The hydrocarbon regime brought is own costs. The Invention of Chronic Stress: Foragers and early farmers worked intensely but intermittently, punctuated by long periods of rest, storytelling, and social bonding. The industrial engine required continuous, unyielding output. The deferred cost was the enforcement of clock-time, disciplining the human nervous system to operate like a mechanical piston. This severed our connection to natural circadian rhythms, inventing modern sleep disorders, chronic anxiety, and industrial fatigue. While greenhouse gases (like $CO_2$) are the headline environmental proxy, the immediate deferred costs were local and visceral: the lead poisoning of urban soils, the destruction of aquatic ecosystems via industrial runoff, and the inhalation of particulate matter that permanently altered human respiratory health centuries before global warming was quantified.

What about this Fourth Transition?
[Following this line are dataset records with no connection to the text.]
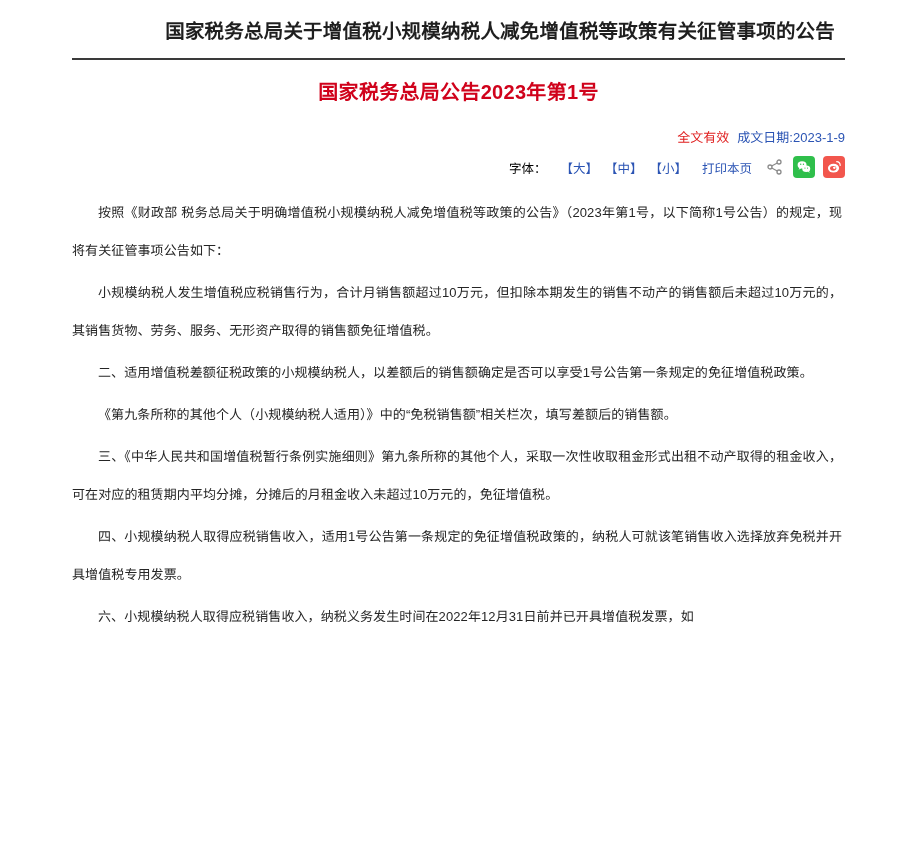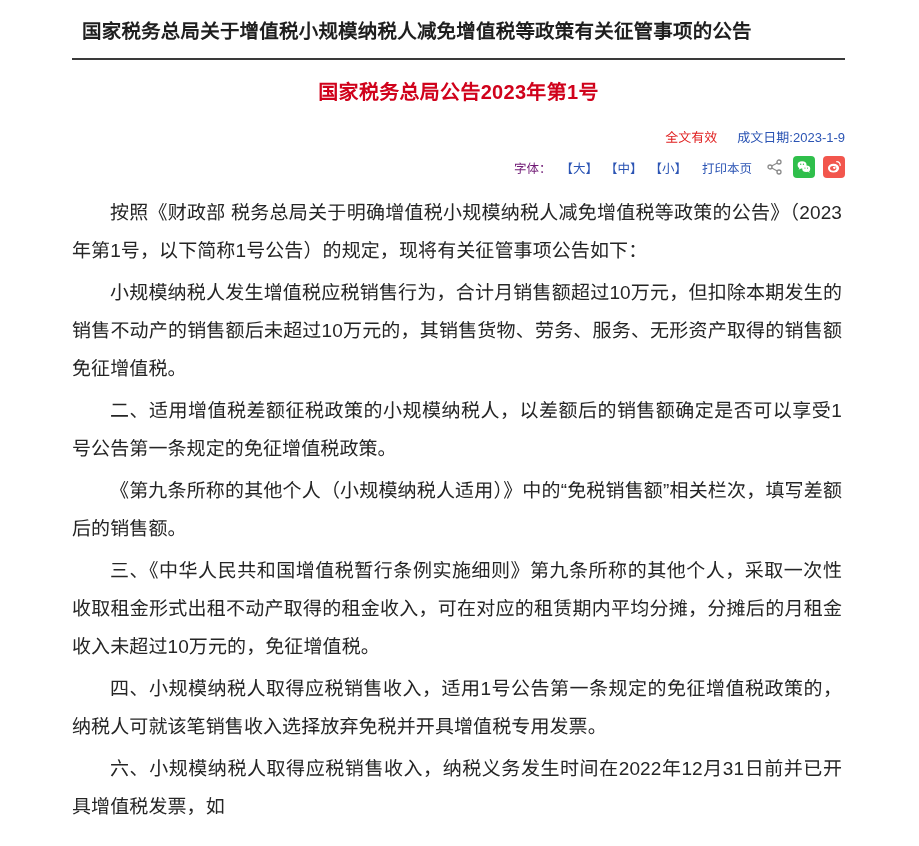"国家税务总局关于增值税小规模纳税人减免增值税等政策有关征管事项的公告" .doc-title { text-align: left -> right }
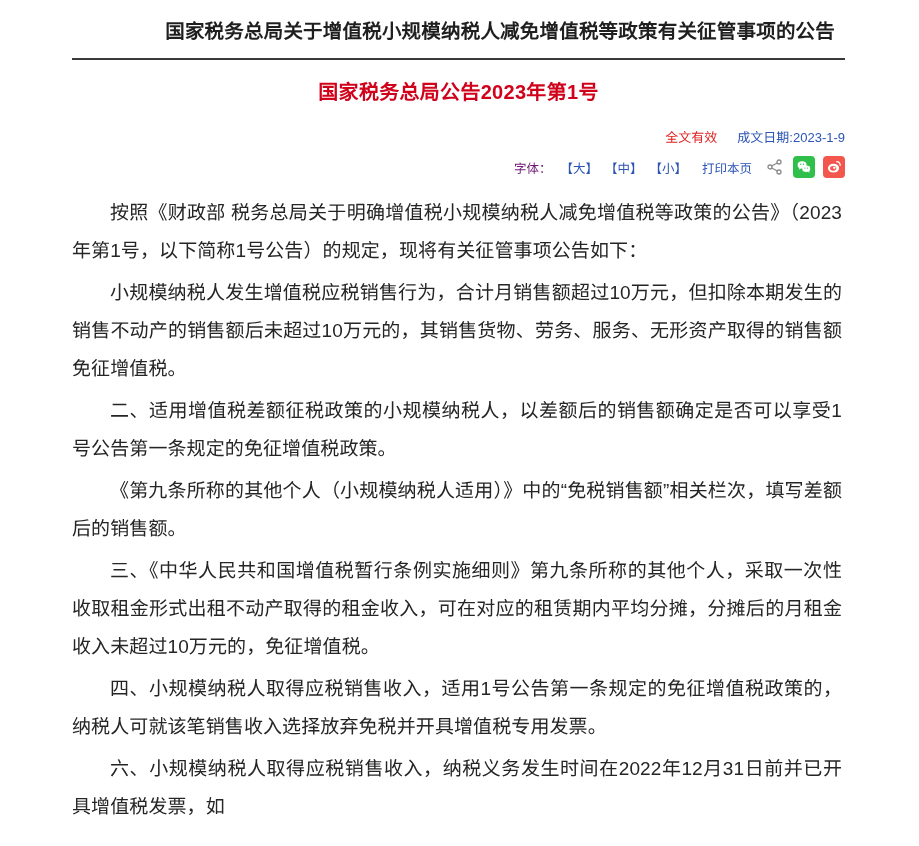"全文有效" .doc-meta { gap: 20px -> 8px }
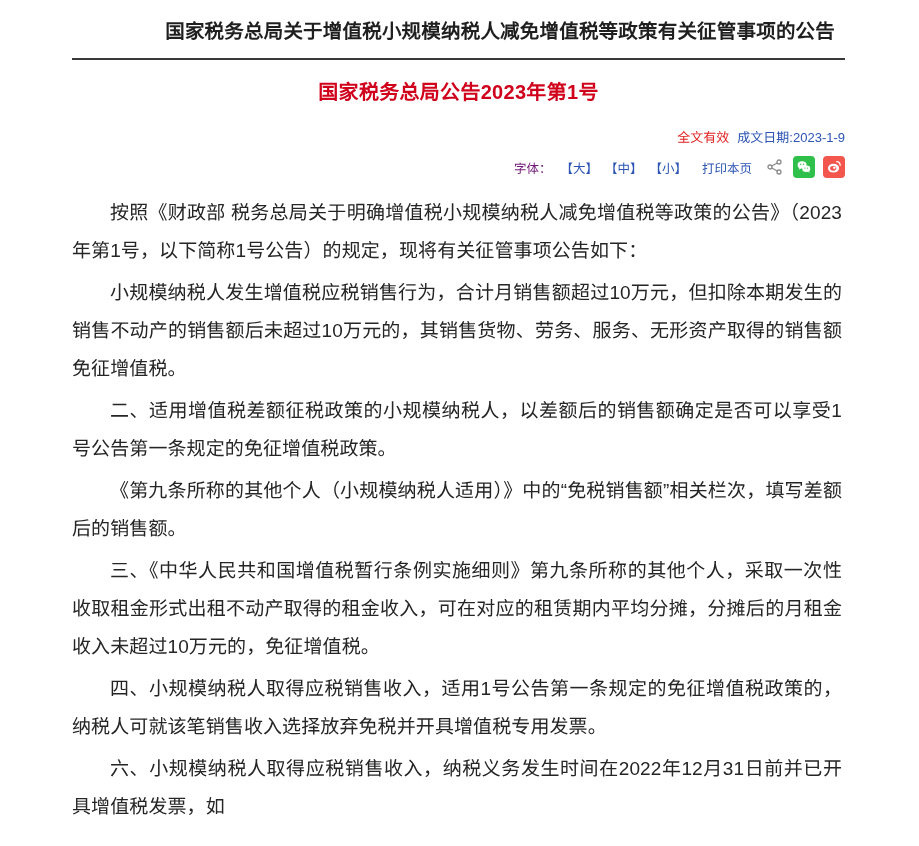"字体：" .toolbar-label { color: #701a75 -> #000000; margin-right: 2px -> 7px }
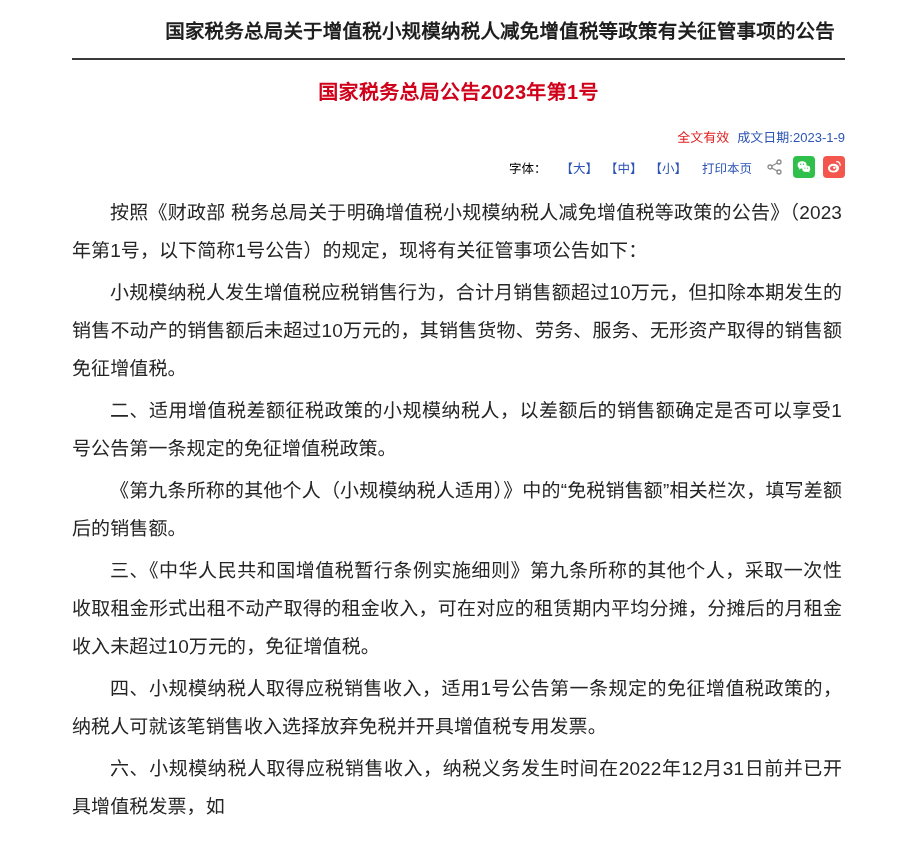"按照《财政部" .doc-body p { font-size: 19px -> 13px }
I cannot see, I wonder who can. Will AI make us dumber? From an evolutionary perspective, the risk of cognitive atrophy is immense. Human intelligence is a “use-it-or-lose-it” system. When we outsource navigation (GPS), memory (search engines), and synthesis, analysis, and critical writing (generative AI), we are systematically stripping the brain of the cognitive resistance training required to build deep neural pathways. If AI handles the heavy lifting of processing information, humans risk becoming mere “attention managers” or syntax-checkers. We lose the capacity for deep, sustained focus and the serendipitous cross-pollination of ideas that occurs when a human brain struggles with complex problems.

Then there is a more fundamental limitation. Efficiency X Robustness = a Constant.